IDAHO BENEFIT CORPORATION ACT
30-2011. right of action. (1) Except in a benefit enforcement proceeding, no person may bring an action or assert a claim against a benefit corporation or its directors or officers with respect to the corporation’s failure to pursue or create general public benefit or a specific public benefit set forth in its articles of incorporation, or the corporation’s violation of an obligation, duty or standard of conduct under this chapter.
(2) A benefit corporation shall not be liable for monetary damages under this chapter for any failure of the benefit corporation to pursue or create general public benefit or a specific public benefit.

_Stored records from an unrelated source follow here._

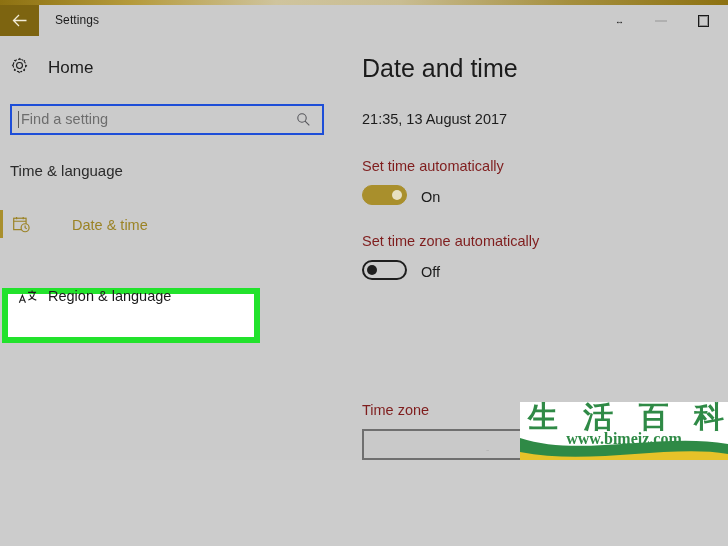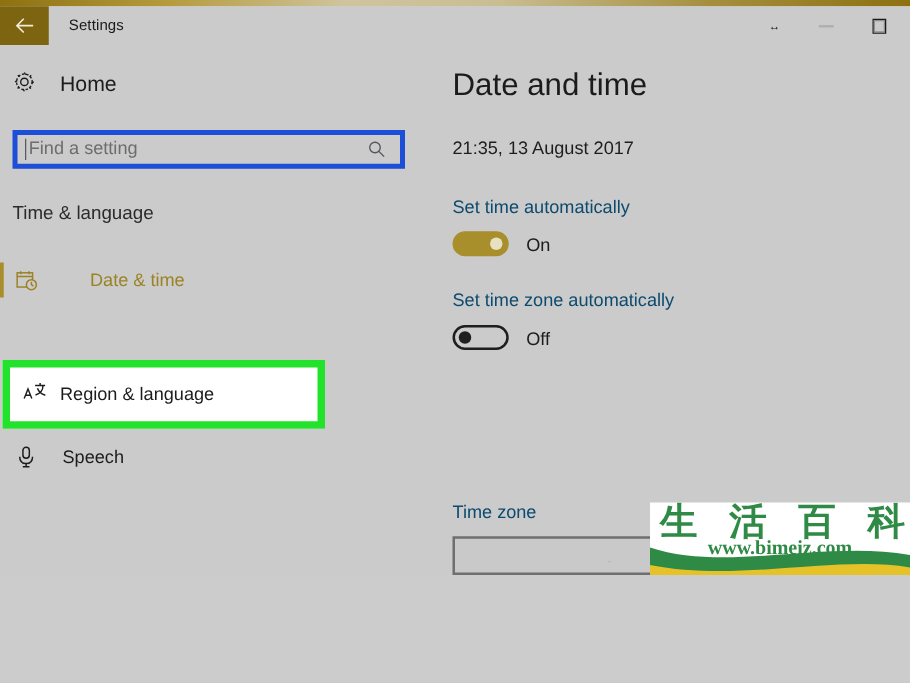"Find a setting" .search-wrap { border: 4px solid #1d4ed8 -> 2px solid #1d4ed8 }
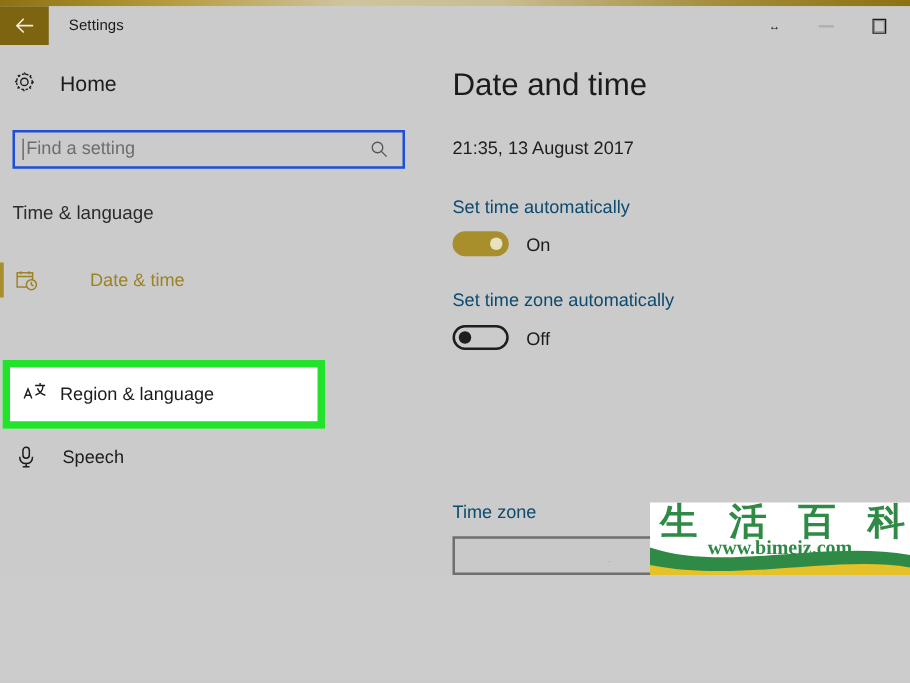"Set time automatically" .field-label { color: #0c4a6e -> #7f1d1d }
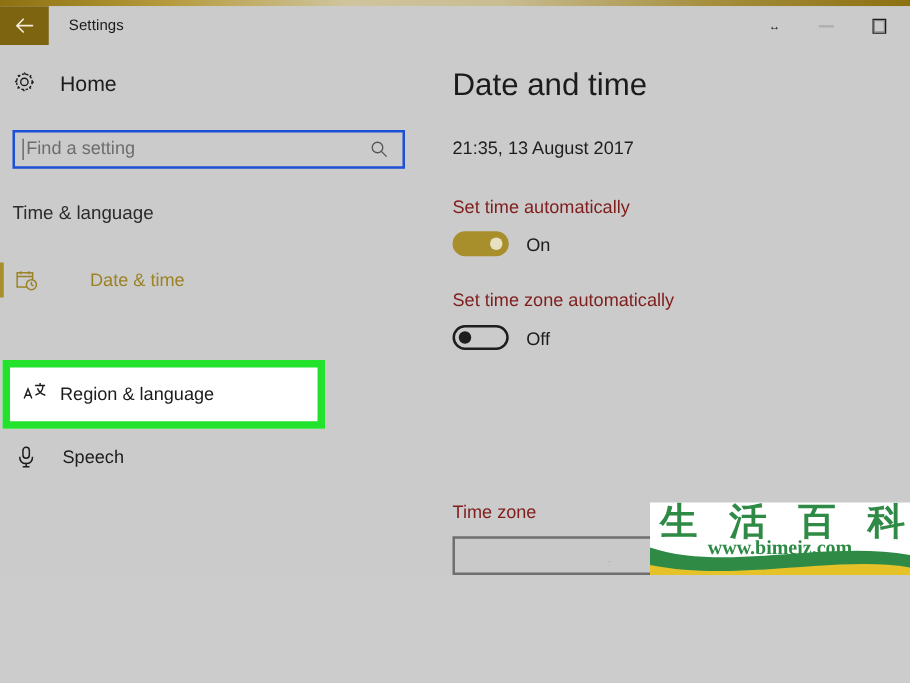"Region & language" .hl-item { align-items: center -> none }
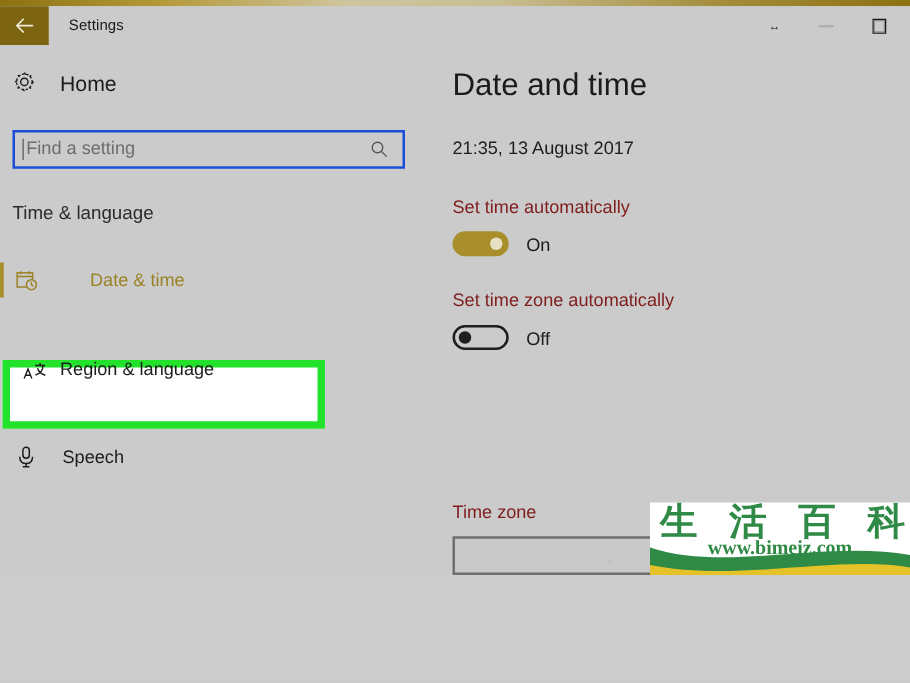"Speech" div.nav-item { html: <div> <span> <svg> <g> <rect></rect> <path></path> <path></path> </g> </svg> </span> <span>Speech</span> </div> -> none }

(3) A benefit enforcement proceeding may be commenced or maintained directly by the benefit corporation, or derivatively by:
(a) A person or group of persons that owned beneficially or of record at least two percent (2%) of the total number of shares of a class or series outstanding at the time of the act or omission complained of;
(b) A director;
(c) A person or group of persons that owned beneficially or of record five percent (5%) or more of the outstanding equity interests in an entity of which the benefit corporation is a subsidiary at the time of the act or omission complained of; or
(d) Other persons as specified in the articles of incorporation or bylaws of the benefit corporation.
(4) For purposes of this section, a person is the beneficial owner of shares or equity interests if the shares or equity interests are held in a voting trust or by a nominee on behalf of the beneficial owner.